───── DATASET ENTRIES ─────

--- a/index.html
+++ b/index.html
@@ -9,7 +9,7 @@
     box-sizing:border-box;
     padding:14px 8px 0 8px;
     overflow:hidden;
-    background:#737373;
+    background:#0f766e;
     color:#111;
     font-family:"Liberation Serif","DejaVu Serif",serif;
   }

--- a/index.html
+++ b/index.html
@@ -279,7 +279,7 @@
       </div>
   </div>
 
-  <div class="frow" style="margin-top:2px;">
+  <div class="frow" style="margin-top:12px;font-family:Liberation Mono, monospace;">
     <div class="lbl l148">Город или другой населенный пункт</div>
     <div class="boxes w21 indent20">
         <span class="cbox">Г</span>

─────
───── DATASET ENTRIES ─────

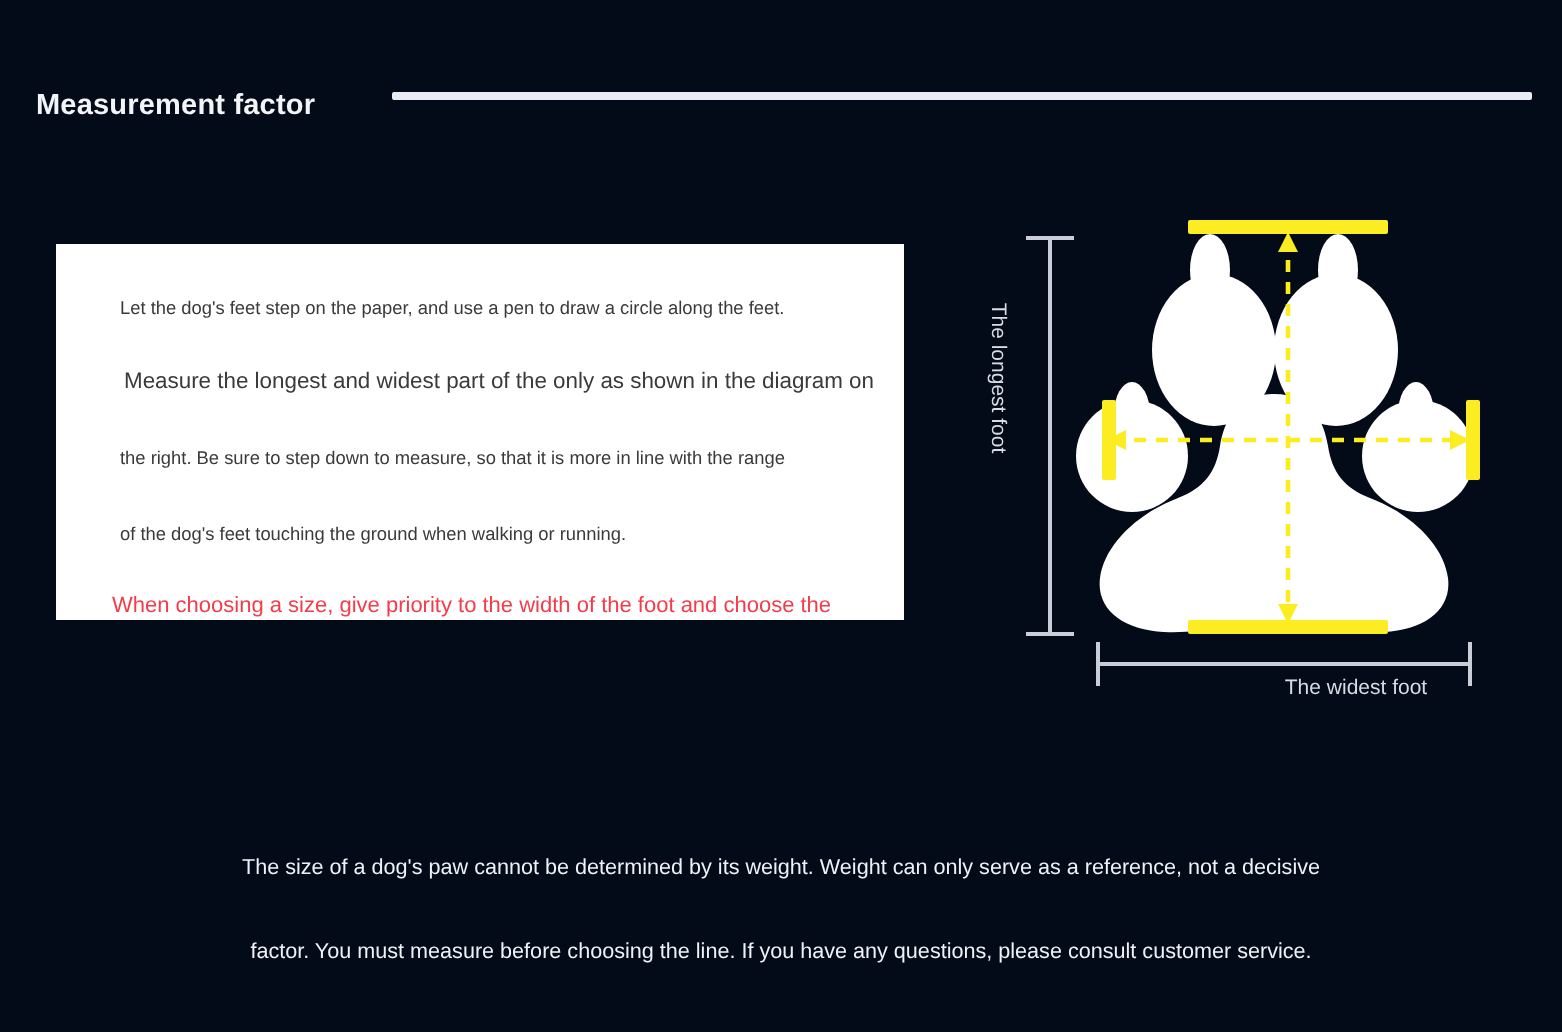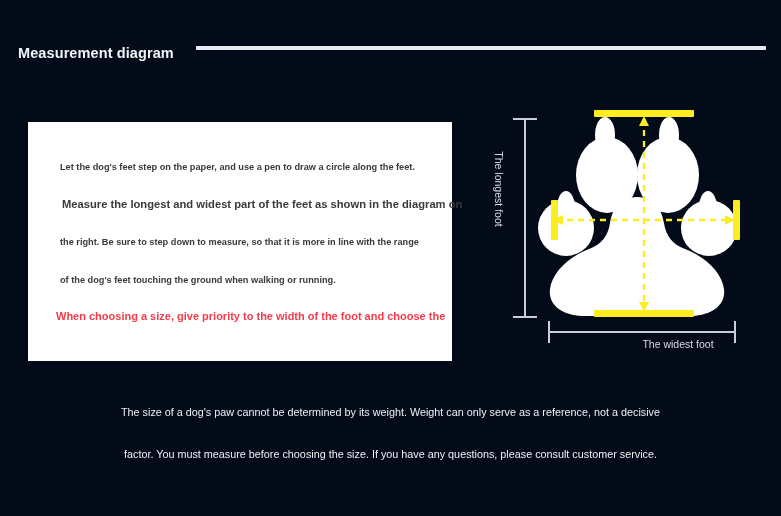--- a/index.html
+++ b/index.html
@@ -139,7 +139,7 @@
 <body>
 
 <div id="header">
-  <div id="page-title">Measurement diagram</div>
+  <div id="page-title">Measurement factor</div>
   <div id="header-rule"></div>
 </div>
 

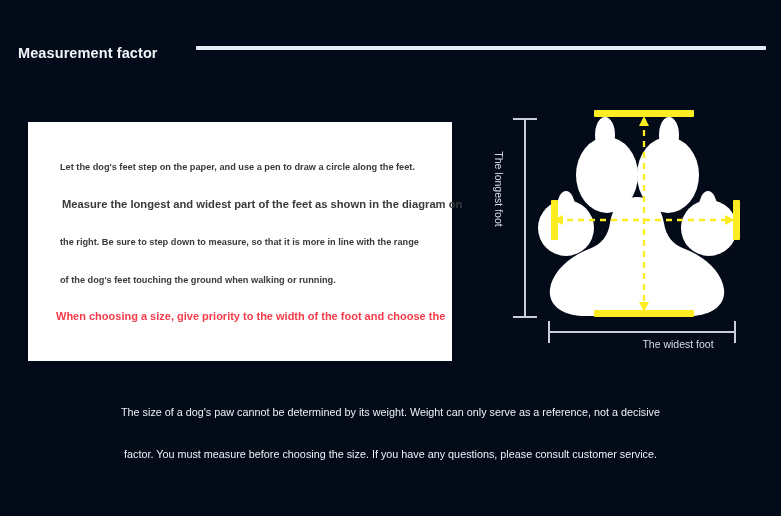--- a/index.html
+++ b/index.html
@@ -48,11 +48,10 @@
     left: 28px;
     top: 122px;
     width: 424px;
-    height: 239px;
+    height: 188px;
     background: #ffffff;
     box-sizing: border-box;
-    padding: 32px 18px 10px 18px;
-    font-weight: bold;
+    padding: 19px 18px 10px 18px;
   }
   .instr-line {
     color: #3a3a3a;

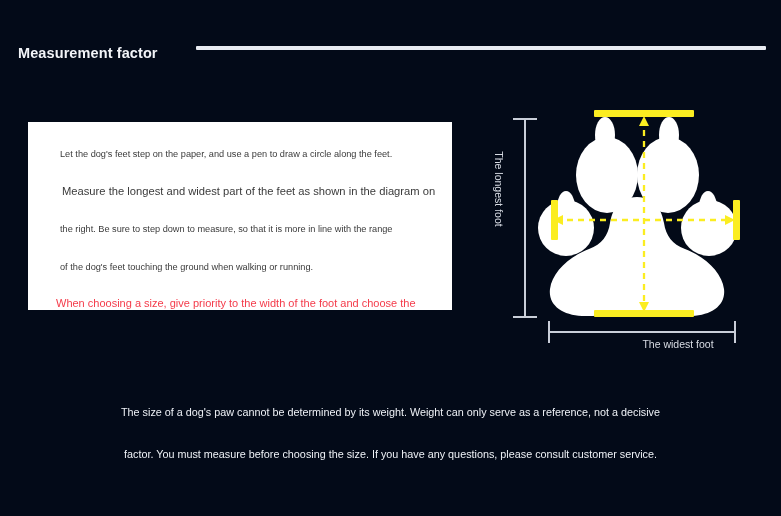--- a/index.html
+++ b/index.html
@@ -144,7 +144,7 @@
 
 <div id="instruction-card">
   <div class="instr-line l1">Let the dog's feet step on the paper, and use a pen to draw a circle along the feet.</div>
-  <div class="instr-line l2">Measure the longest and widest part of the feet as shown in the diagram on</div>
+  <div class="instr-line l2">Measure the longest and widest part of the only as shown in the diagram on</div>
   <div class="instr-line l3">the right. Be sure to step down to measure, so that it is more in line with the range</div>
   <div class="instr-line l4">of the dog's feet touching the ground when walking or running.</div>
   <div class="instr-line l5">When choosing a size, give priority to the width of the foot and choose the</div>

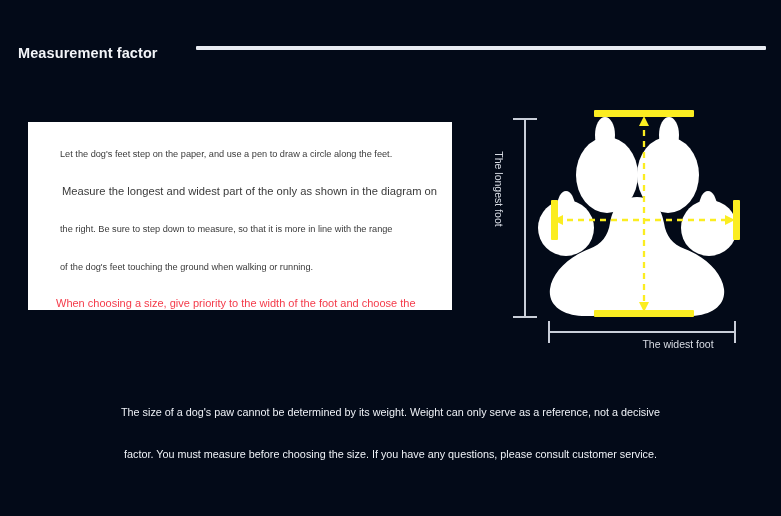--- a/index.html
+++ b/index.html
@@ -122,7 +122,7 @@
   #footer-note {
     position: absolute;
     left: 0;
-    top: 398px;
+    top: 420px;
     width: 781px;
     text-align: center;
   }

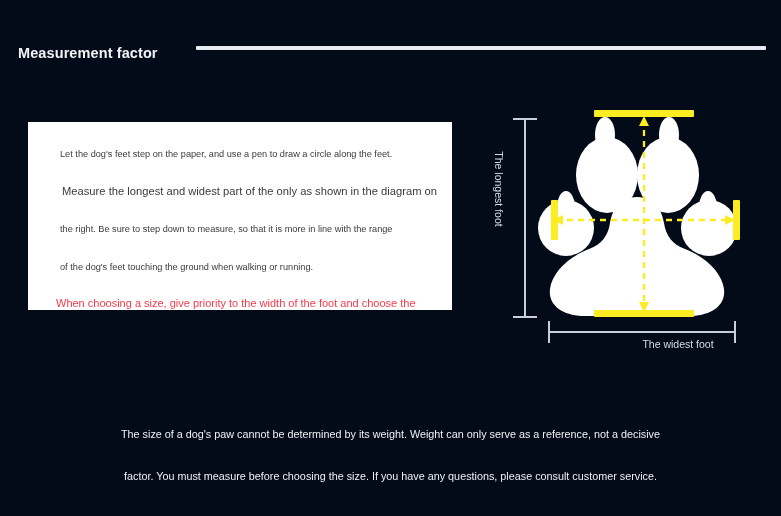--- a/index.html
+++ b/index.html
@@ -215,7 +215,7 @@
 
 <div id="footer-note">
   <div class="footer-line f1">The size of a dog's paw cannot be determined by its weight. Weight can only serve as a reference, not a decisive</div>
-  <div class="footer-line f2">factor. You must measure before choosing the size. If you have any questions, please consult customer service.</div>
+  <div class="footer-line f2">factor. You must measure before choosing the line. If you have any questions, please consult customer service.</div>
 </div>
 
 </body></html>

─────

> WORK INSTRUCTION: Identify each line in the records above containing the word "step"; copy those lines.

> EXERCISE OUTPUT:
   <div class="instr-line l1">Let the dog's feet step on the paper, and use a pen to draw a circle along the feet.</div>
   <div class="instr-line l3">the right. Be sure to step down to measure, so that it is more in line with the range</div>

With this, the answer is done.